U.S. stocks remained at record highs on Friday as investors eyed the June jobs report, which will play a role in calculating interest rate cuts by the Federal Reserve.
The S&P 500 (^GSPC) was little changed following the report, after posting a record close in a shortened session on Wednesday. The Dow Jones Industrial Average (^DJI) and the tech-heavy Nasdaq Composite (^IXIC) were also hovering above the flatline. All three gauges were closed on Thursday in observance of the July 4 holiday.
The U.S. economy added 206,000 jobs in June, more than the 190,000 Wall Street had expected. But the unemployment rate unexpectedly rose slightly to 4.1%, the highest level since November 2021, in another sign that the labor market continues to cool.

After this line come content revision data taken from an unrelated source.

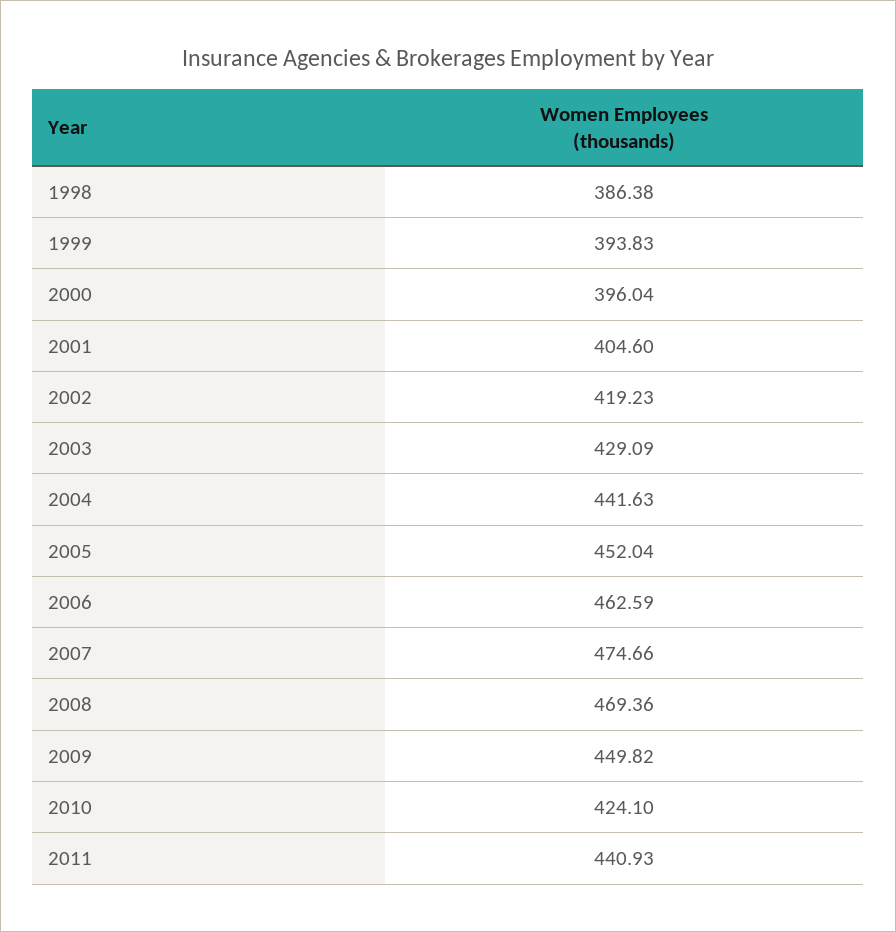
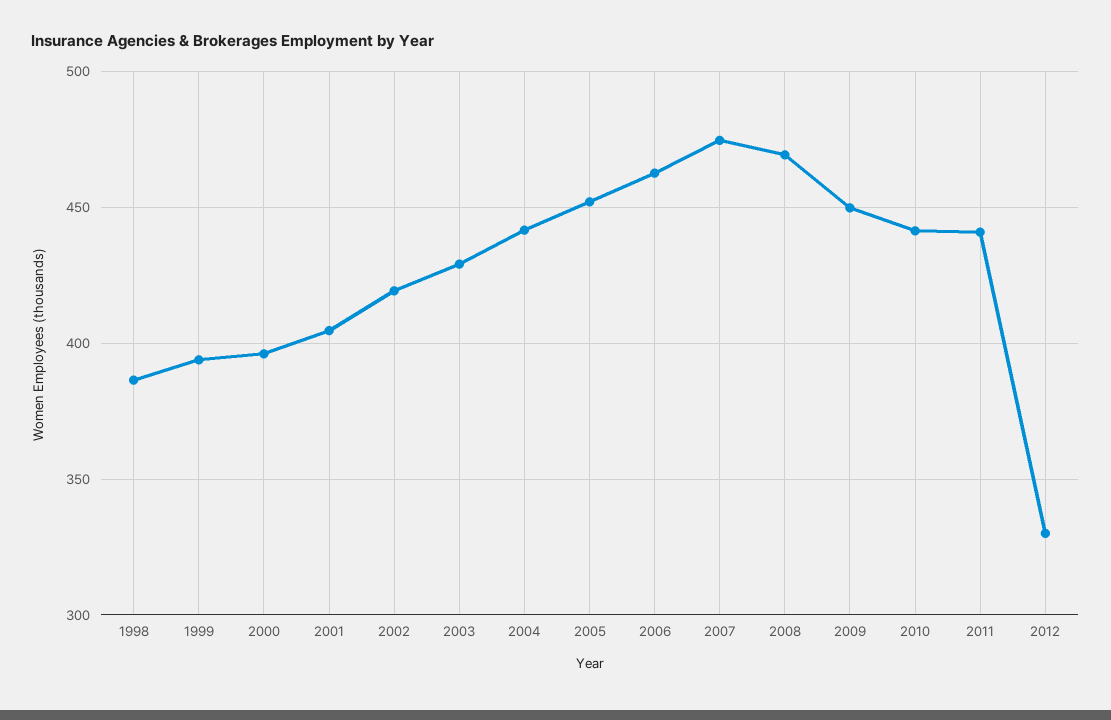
2010: 424.1 -> 440
2012: none -> 330

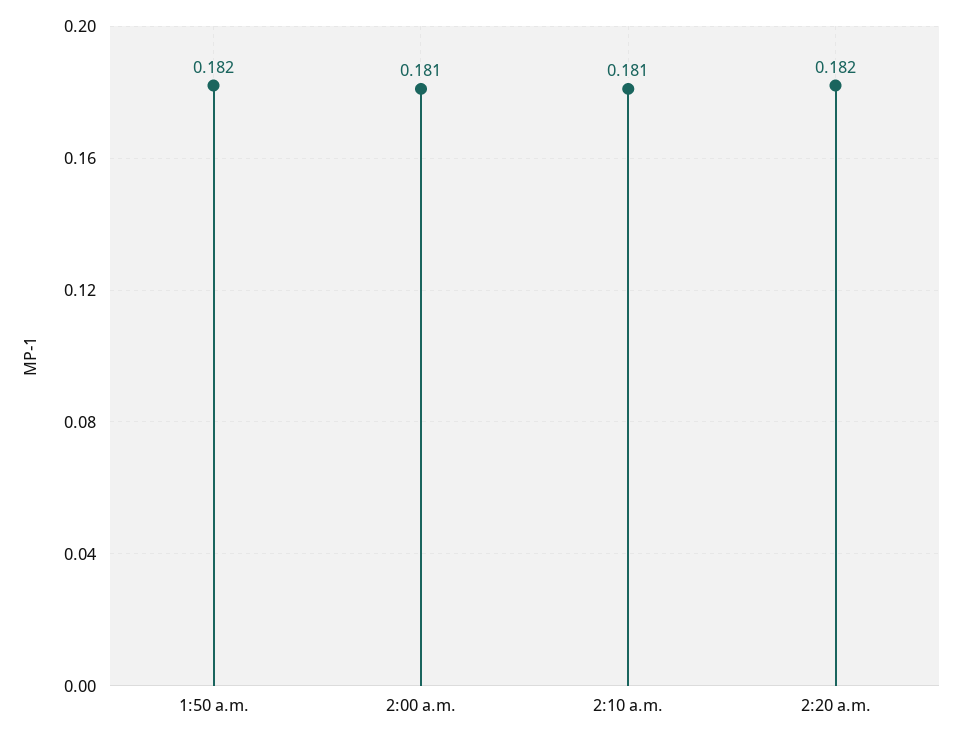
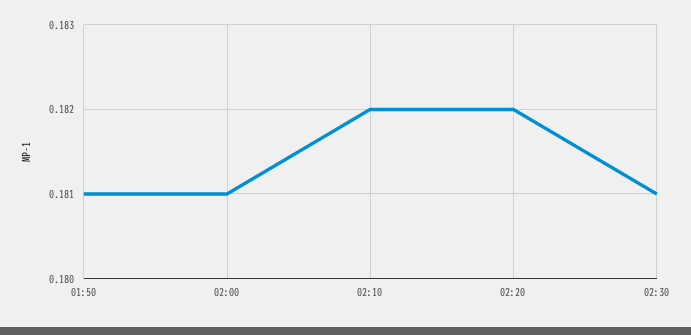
1:50 a.m.: 0.182 -> 0.181
2:10 a.m.: 0.181 -> 0.182
02:30: none -> 0.181

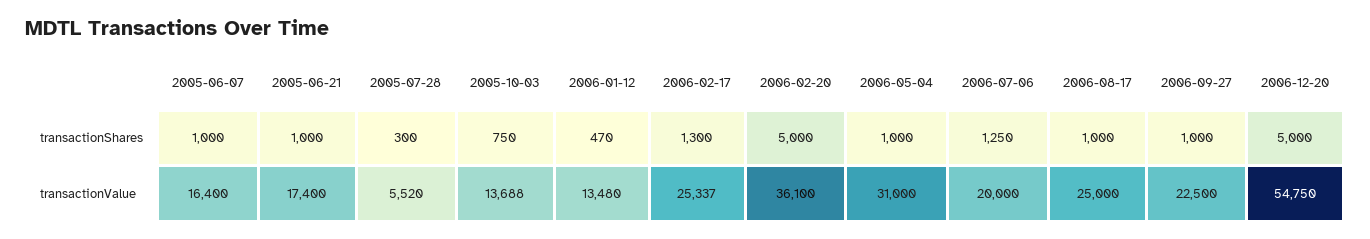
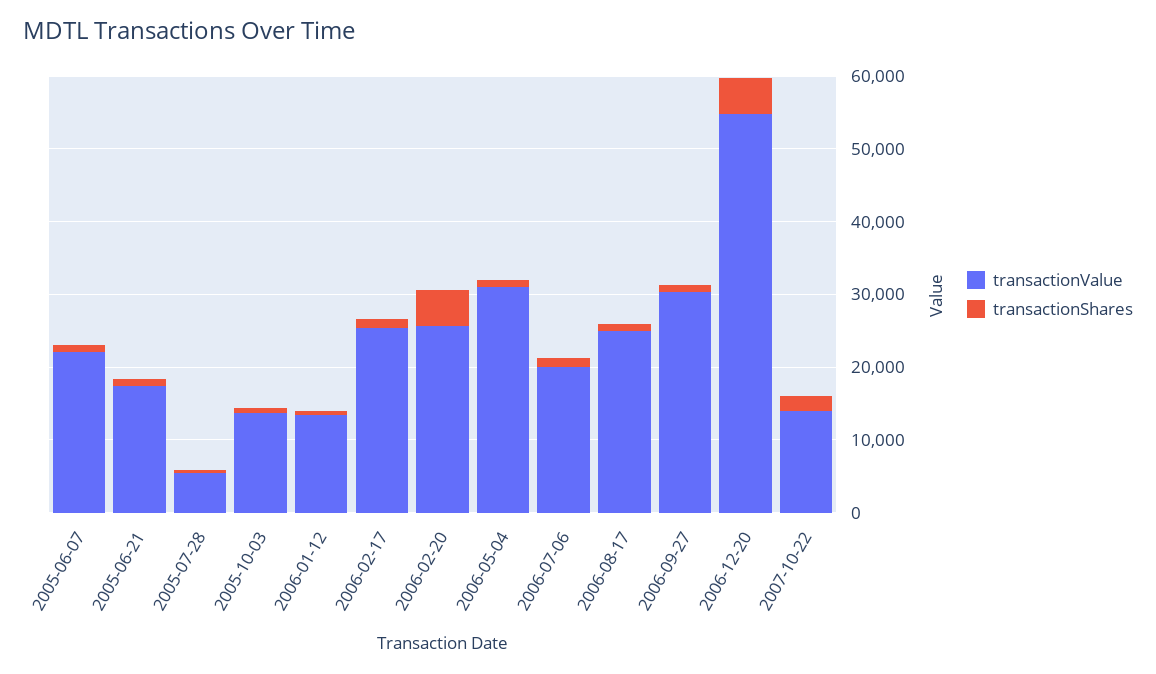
transactionValue, 2005-06-07: 16400 -> 22000
transactionValue, 2006-02-20: 36100 -> 26000
transactionValue, 2006-09-27: 22500 -> 30000
transactionValue, 2007-10-22: none -> 14000
transactionShares, 2007-10-22: none -> 2000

Signs of looser conditions in labor data earlier this week bolstered the view that inflation will continue to ease, giving the Fed a chance to cut interest rates from their current two-decade highs. Traders are now pricing in a 75% chance of a cut in September, according to CME’s FedWatch tool.
Investors are agonizing over Friday’s employment numbers, wondering whether the slowing monthly job growth is a sign of a normalizing labor market now that the pandemic is behind us, or the first signs of a broader economic slowdown.
Elsewhere, the Labour Party’s landslide victory in the UK general election has caught the attention of investors monitoring political risk, particularly as the US presidential election approaches. With some major donors urging President Joe Biden to step aside, all eyes are on Donald Trump’s growing lead in the polls and what that could mean for markets.
On the business front, Samsung Electronics (005930.KS) saw its quarterly profit rise to 15 times its year-ago level, pushing the stock to its highest level in three years, helped by the AI boom.
Crypto-linked stocks Coinbase Global (COIN) and Marathon Digital (MARA) lost about 6% in morning trading as bitcoin (BTC-USD) fell to its lowest level against the dollar since February.